Le parrain n'a pas l'air de trouver cela meilleur; mais il avale les oignons, en faisant une légère grimace et en faisant tout son possible pour se garer de ses petits voisins, qui font souvent jouer leurs fourchettes sur son assiette.

«Madame Jomard,» dit Bellequeue, «il me semble que vous devriez apprendre à vos enfans à ne point ainsi dérober dans une assiette qui n'est point devant eux.—Bah! vous voyez ben que c'est pour jouer, pour vous faire des niches!—Certainement,» dit madame Durand. «—Des niches tant que vous voudrez; mais voilà la seconde aile que ce petit drôle me mange.»

Suzon sert une omelette au lard; c'est le plat de dessert. La vue de ce mets met tellement les marmots en gaîté, qu'ils font un concert de cris en avançant tous leur assiette.

«Sont-ils contens!» dit Suzon, pendant que les enfans se battent à qui sera servi le premier; et une des assiettes vole sur les genoux de Bellequeue, repoussée par un des petits gas, tandis que les autres continuent de lui faire des niches.

Mais le repas finit enfin, et Bellequeue s'empresse de tirer sa montre, en disant: «N'oublions pas que nous sommes loin de Paris, que c'est votre première sortie le soir, et qu'il serait imprudent de revenir tard. Déjà cinq heures... Il faut partir, ma chère commère; avant d'être aux voitures et d'arriver à Paris, il sera au moins huit heures.

«—Déjà partir!» dit madame Durand, «déjà quitter ce cher bijou!... C'est bien cruel... mais enfin je reviendrai... Entendez-vous, nourrice, je viendrai souvent le voir.—Oui, madame, et vous le trouverez toujours en bon état. Allons, mes enfans, embrassez madame qui m'a donné de quoi vous acheter des joujous.»

Bellequeue sent que c'est une invitation qu'on lui adresse; il tire sa bourse et donne aussi pour les petits espiègles qui l'ont tant amusé. Les marmots sautent après lui pour l'embrasser, et il voit le moment où son ruban de queue va encore être dénoué; mais après avoir embrassé son filleul, il esquive les quatre petits Jomard, saute lestement dans la cour, enjambe par-dessus les canards, et va se placer sur la porte de la rue, d'où il appelle madame Durand. Celle-ci se décide enfin à s'éloigner de la demeure de la nourrice, non sans y jeter encore de tendres regards.

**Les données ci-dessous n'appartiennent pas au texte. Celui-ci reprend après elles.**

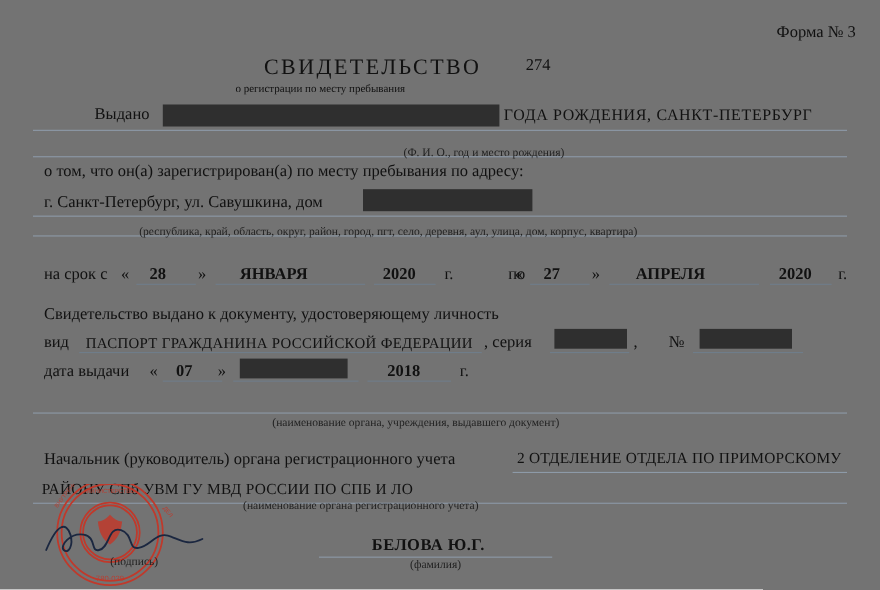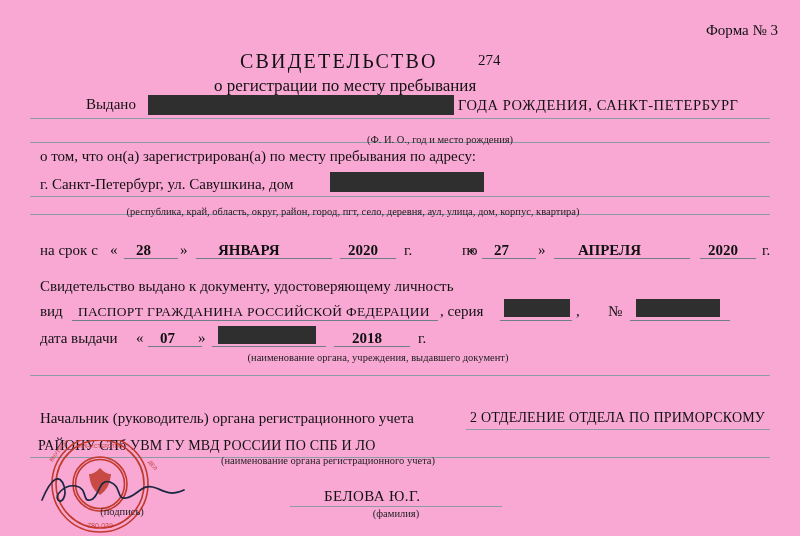"Форма № 3" .page { background: #f9a8d4 -> #737373 }
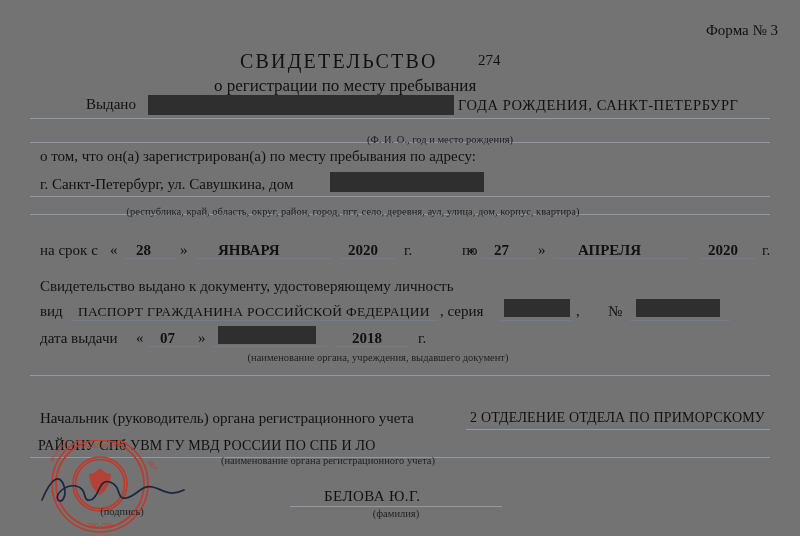"о регистрации по месту пребывания" .subtitle { font-size: 17px -> 10px }
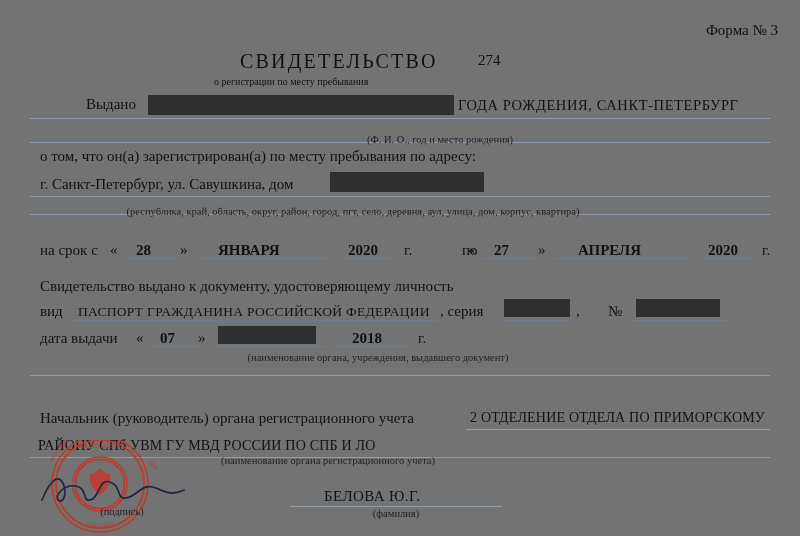"(наименование органа, учреждения," div.caption { top: 352px -> 379px }
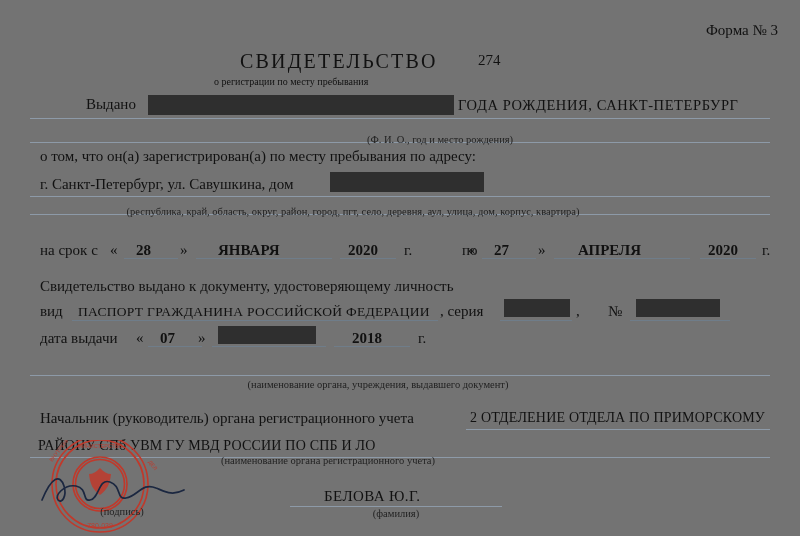"БЕЛОВА Ю.Г." div.abs { font-weight: none -> bold; left: 324px -> 338px }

«C'est une bien bonne femme que cette Suzon!... c'est une excellente famille que ces Jomard!» dit madame Durand à son compagnon. «Oui, excellente,» répond Bellequeue, en doublant le pas, de crainte qu'il ne prenne fantaisie à la maman de retourner embrasser son fils. On arrive aux voitures. Madame Durand déclare qu'elle ne montera que dans celle qu'elle verra presque pleine, afin de ne pas attendre comme à Paris. On trouve bientôt un coucou, dans lequel il y a encore une place dans l'intérieur.

«Montez,» dit Bellequeue, «moi je me mettrai près du cocher, au moins nous partirons sur-le-champ.»

Madame Durand monte; Bellequeue se place en lapin, et l'on fait route pour Paris. Cette fois le chemin semble devoir se faire sans accident; mais arrivés près de la barrière, le cheval s'abat, et Bellequeue, qui n'était pas préparé à cette chute, tombe sur la route et roule dans la poussière.